Il tabagismo, nel 2026, non è una
questione di stile di vita: è una questione sociale che riguarda
fino all'80% dei vulnerabili. Infatti chi fuma appartiene
prevalentemente ai gruppi già penalizzati da povertà, esclusione
e fragilità sanitaria. Lo dimostra con dati inconfubaili nuovo
rapporto 2026 del Royal College of Physicians (Rcp) Smoking,
Health and Social Justice inglese, diffuso in occasione della
Giornata mondiale senza tabacco del 31 maggio.

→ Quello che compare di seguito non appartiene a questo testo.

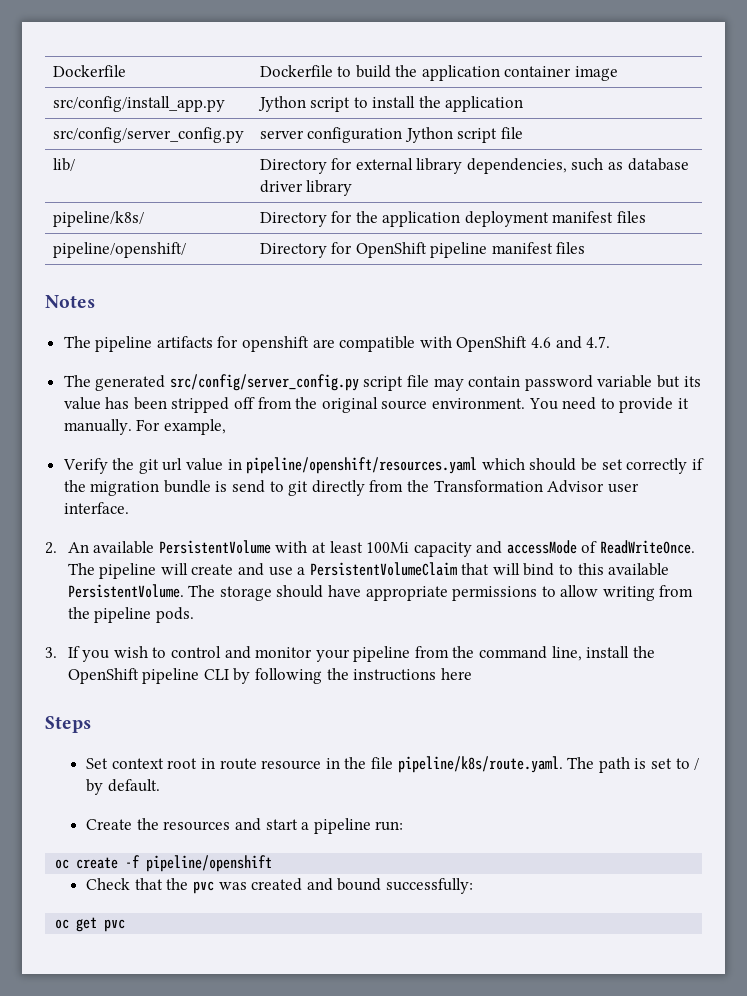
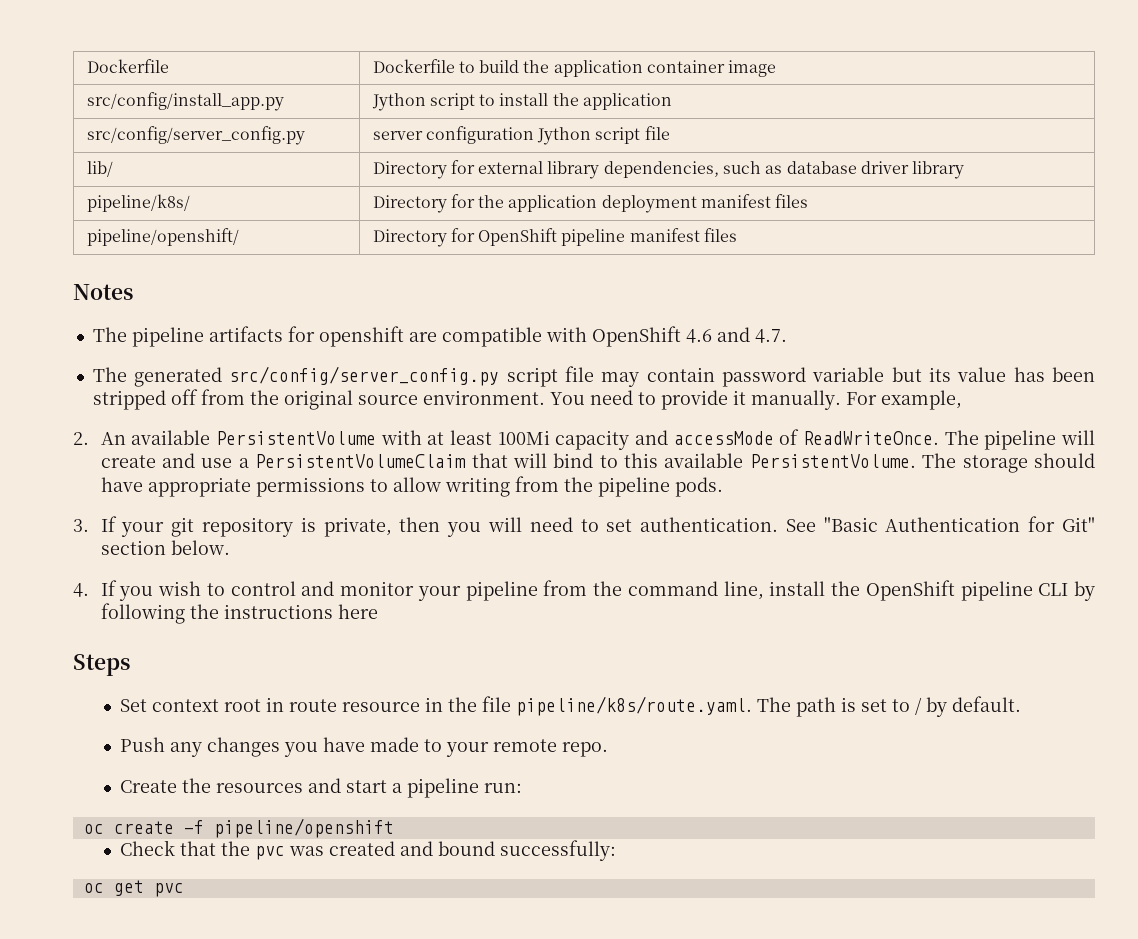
[62,457,704,474] [63,480,639,496] [63,502,129,514] // Verify the git url value in pipeline/openshift/resources.yaml which should be set correctly if the migration bundle is send to git directly from the Transformation Advisor user interface. -> (962, 400) none
(80, 652) none -> [121,516,1096,537] [100,540,230,555] [73,580,117,597] your git repository is private, then you will need to set authentication. See "Basic Authentication for Git" section below. // 4. If
(160, 785) none -> [120,737,609,757] // Push any changes you have made to your remote repo.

Il fumo tra i lavoratori manuali del Regno Unito, in base a
173mila interviste, è del 20,2% (25,8% in Italia); tra i
disoccupati del 20% (38-40%); tra chi ha una qualsiasi
condizione di salute mentale raggiunge il 40,5% (l'80% tra i
malati mentali gravi, l'88% in Italia); tra i detenuti sfiorava
l'80% (oggi c'è un divieto di fumo nelle carceri britanniche)
contro il 100% in Italia . Esistono poi popolazioni, rileva il
report, in cui i ratei di fumo si impennano e non lasciano
traccia nelle statistiche ufficiali, risultando 'invisibili'.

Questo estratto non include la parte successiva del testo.